The lesson we have learned is that we have not taken immediate action. This is why the Asian hornet is an example. So far—and I can only say “so far”—all the nests have been eradicated and, therefore, we are holding the line.
Q534 Chair: Can I just come back to Dr Moore? The floating pennywort was done under the WTO. How many years did it take to prove to the WTO that we could ban it?
Dr Moore: At the time, we just informed the Commission.
Q535 Chair: It was done through the European Union?
Dr Moore: Yes.
Q536 Chair: Do you see it being a more cumbersome process if we have to do it through the WTO?

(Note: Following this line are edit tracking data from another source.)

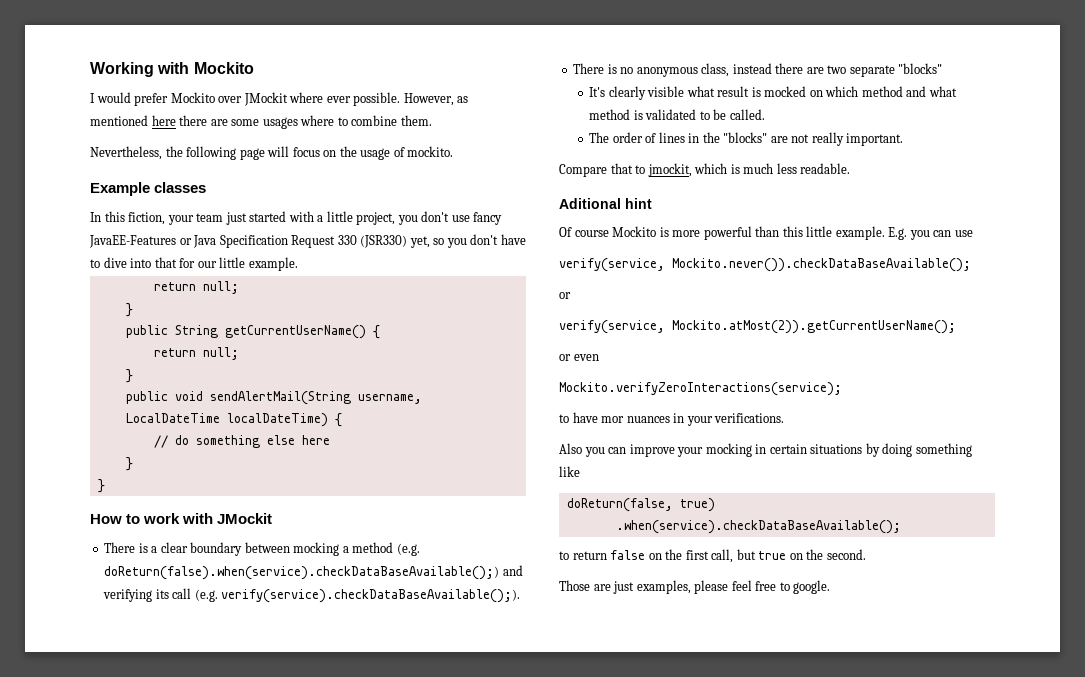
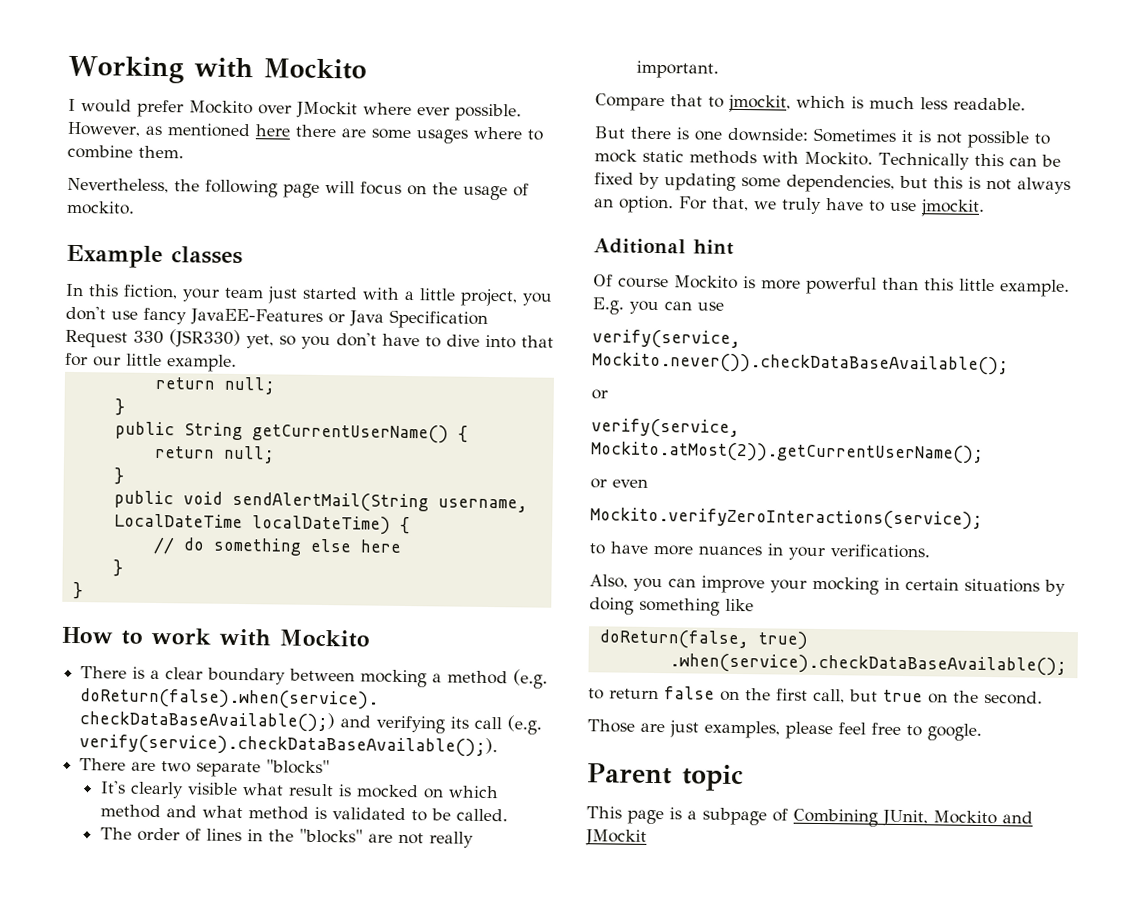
- How to work with JMockit
+ How to work with Mockito
- There is no anonymous class, instead there are two separate "blocks"
+ There are two separate "blocks"
+ But there is one downside: Sometimes it is not possible to mock static methods with Mockito. Technically this can be fixed by updating some dependencies, but this is not always an option. For that, we truly have to use jmockit.
- to have mor nuances in your verifications.
+ to have more nuances in your verifications.
- Also you can improve your mocking in certain situations by doing something like
+ Also, you can improve your mocking in certain situations by doing something like
+ Parent topic
+ This page is a subpage of Combining JUnit, Mockito and JMockit

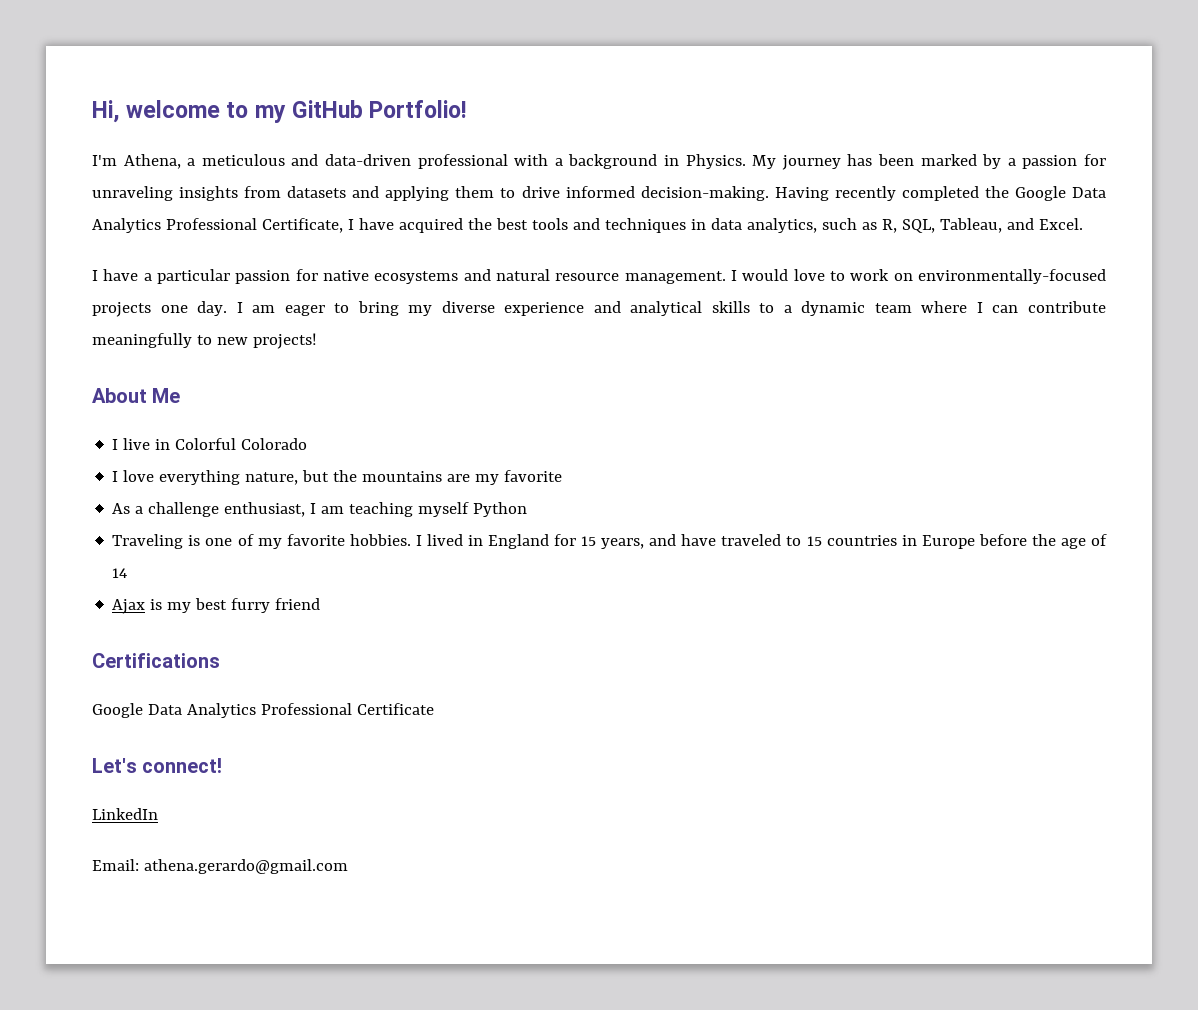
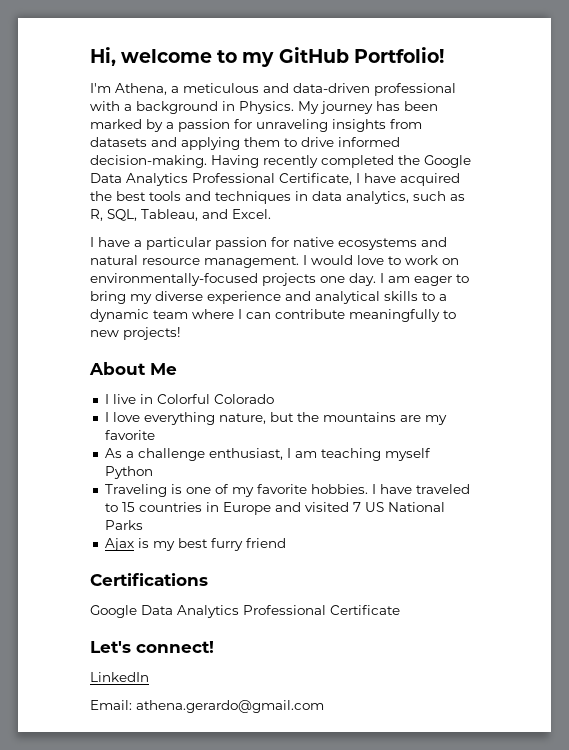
- I lived in England for 15 years, and have traveled to 15 countries in Europe before the age of 14
+ I have traveled to 15 countries in Europe and visited 7 US National Parks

Dr Moore: No, because the European Commission has had three tranches of species to list and there is a three-month period when the WTO is notified and any member of the WTO can come and object or make comments on it. It will be straightforward.
Q537 Chair: They did not at that time?
Dr Moore: On the last list of species, only one country, but I do not think I can go into that.
Q538 Chair: Why?
Dr Moore: I am not sure. The European Commission told us about it and I am not sure if I can say any more.
Q539 Chair: A country that objected to the list and what happened?
Dr Moore: No, it queried just one species on the list. I am trying to remember it.
Q540 Chair: What was the species?
Dr Moore: It was Cortaderia, which is a type of pampas grass. It was something about importing pampas grass heads from South America.
Q541 Chair: Now we would have to go directly to the WTO?
Dr Moore: We would have to go directly to the WTO, yes.
Q542 Chair: Do you envisage any problems with that?
Dr Moore: No.
Chair: Okay, we will leave it there. Thank you all very much indeed.